- Country: United States
- Date: 1956 onwards

= Girl Scout Senior Roundup =

There have been several Girl Scout Senior Roundups held by the Girl Scouts of the USA, gatherings meant to show off the best of Girl Scouting. Girl Guides and Girl Scouts from other countries were invited to attend as well. International Senior Roundups were held every three years from 1956 until 1965; in 1966 the planned 1968 Senior Roundup was canceled and the intent became to have many regional events that more girls could attend.
Since then, unlike National Scout Jamborees, there is no attempt to hold the Senior Roundups at regular intervals.

The Roundup was considered to be the highlight of a Girl Scout's career, including many requirements to apply for a slot and stiff competition. Generally, eight girls were chosen to represent each Girl Scout council, with two alternates also chosen. Those eight girls formed a single patrol, which would join three other patrols intentionally chosen from three other geographical areas to form one troop. Two adults were selected to be leaders. All attendees had to attend training and encampments in their regions to prepare for the Roundup. Roundup Camp uniforms were required, and the Seniors often traveled to the Roundup in the full Senior dress uniform.

A Roundup Reunion to celebrate Girl Scouting's 100 Anniversary was to be held in September 2012 in Vergennes, Vermont.

==Milford, Michigan, 1956==

The first Roundup was held at Highland State Park, Milford, Michigan, from June 29 to July 10, 1956. The theme was "Americana", all troops were asked to submit items for the "Arts and Crafts" exhibit at the Roundup, the best entries were selected and sent from each council. In cooperation with GSUSA, the United States Forest Service issued two posters showing Smokey Bear with a Senior Girl Scout in Roundup uniform. In total about 5,000 Senior Girl Scouts attended, representing all 48 states and the territories of Alaska and Hawaii, Puerto Rico and several foreign countries.

==Colorado Springs, Colorado, 1959==

The second Roundup was held at Colorado Springs, Colorado, adjacent to the site of the then-new United States Air Force Academy, from July 3 to July 12, 1959, attended by 10,000 girls. This Roundup had two themes, "New Frontiers" and "A Mile High, A World Wide".

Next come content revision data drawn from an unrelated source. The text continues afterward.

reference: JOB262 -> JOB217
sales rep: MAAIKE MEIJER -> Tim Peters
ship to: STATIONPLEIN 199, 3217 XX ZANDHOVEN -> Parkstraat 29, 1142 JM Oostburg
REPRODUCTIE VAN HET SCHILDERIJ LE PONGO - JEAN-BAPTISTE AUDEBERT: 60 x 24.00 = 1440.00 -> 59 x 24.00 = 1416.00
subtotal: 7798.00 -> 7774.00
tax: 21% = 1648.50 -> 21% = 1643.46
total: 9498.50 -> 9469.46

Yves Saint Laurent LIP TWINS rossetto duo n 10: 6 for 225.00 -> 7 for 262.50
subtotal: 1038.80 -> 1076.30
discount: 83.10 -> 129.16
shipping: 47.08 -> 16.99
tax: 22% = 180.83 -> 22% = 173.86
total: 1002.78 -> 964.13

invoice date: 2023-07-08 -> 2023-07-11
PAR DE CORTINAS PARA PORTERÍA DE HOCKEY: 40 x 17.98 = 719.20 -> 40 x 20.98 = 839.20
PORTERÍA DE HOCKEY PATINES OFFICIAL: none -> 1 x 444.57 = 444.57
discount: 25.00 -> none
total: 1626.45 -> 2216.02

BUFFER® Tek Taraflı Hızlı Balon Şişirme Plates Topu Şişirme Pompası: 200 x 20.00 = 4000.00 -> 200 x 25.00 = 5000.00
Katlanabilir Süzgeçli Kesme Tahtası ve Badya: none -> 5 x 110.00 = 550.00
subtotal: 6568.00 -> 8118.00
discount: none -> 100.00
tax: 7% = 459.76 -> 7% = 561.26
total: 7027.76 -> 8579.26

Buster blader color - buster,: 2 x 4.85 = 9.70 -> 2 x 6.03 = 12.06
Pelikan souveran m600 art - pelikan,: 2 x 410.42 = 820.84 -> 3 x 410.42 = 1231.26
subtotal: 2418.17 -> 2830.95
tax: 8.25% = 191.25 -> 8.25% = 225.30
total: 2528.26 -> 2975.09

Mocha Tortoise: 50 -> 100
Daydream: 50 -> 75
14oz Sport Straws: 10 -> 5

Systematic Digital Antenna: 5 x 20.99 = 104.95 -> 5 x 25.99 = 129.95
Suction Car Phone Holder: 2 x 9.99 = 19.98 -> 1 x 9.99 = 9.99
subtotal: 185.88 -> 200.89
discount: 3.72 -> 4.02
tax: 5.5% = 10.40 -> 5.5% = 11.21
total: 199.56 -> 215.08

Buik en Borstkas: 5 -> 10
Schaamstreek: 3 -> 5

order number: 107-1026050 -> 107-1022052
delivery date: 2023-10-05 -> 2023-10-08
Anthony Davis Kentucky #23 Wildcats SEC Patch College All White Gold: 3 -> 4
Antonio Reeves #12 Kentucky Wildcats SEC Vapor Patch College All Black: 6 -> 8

==Button Bay, Vermont, 1962==

Button Bay State Park was the site of the third Roundup. The camp was held from July 18 to July 31, 1962, and attended by some 9,000 Girl Scouts from around the world. The theme was "Honor the Past, Serve the Future".

==Farragut Wildlife Area, Idaho/Verona, Italy, 1965==

Farragut Wildlife Area in Idaho was the site of the fourth encampment, from July 17 to July 26, 1965, with 12,000 girls. The theme was "On the Trail of Tomorrow".

An alternative Senior Girl Scout Roundup was held in Verona, Italy for GSUSA members who lived in Europe, the Near East and North Africa as well as other Girl Scout and Guides of the area. 117 members attended. "Blazing a Trail in Friendship" was the motto of the 12-day event.

==Diamond Jubilee Roundup, Farragut, Idaho, 1986==

GSUSA held a 1986 Diamond Jubilee Roundup in Farragut, Idaho, to mark the 75th anniversary of GSUSA in 1987. The Roundup had about 3,000 Girl Scouts and Girl Guides from 11 countries in attendance. There were two living areas, Gold and Silver, and the subcamps were named after gems. The camp shirt was white with the iron-on logo; instructions were sent with where to iron the patch on the shirt. Green hats were given to leaders, blue hats to staff and white hats to girls.

Another Diamond Jubilee Roundup was in southern California in 1987.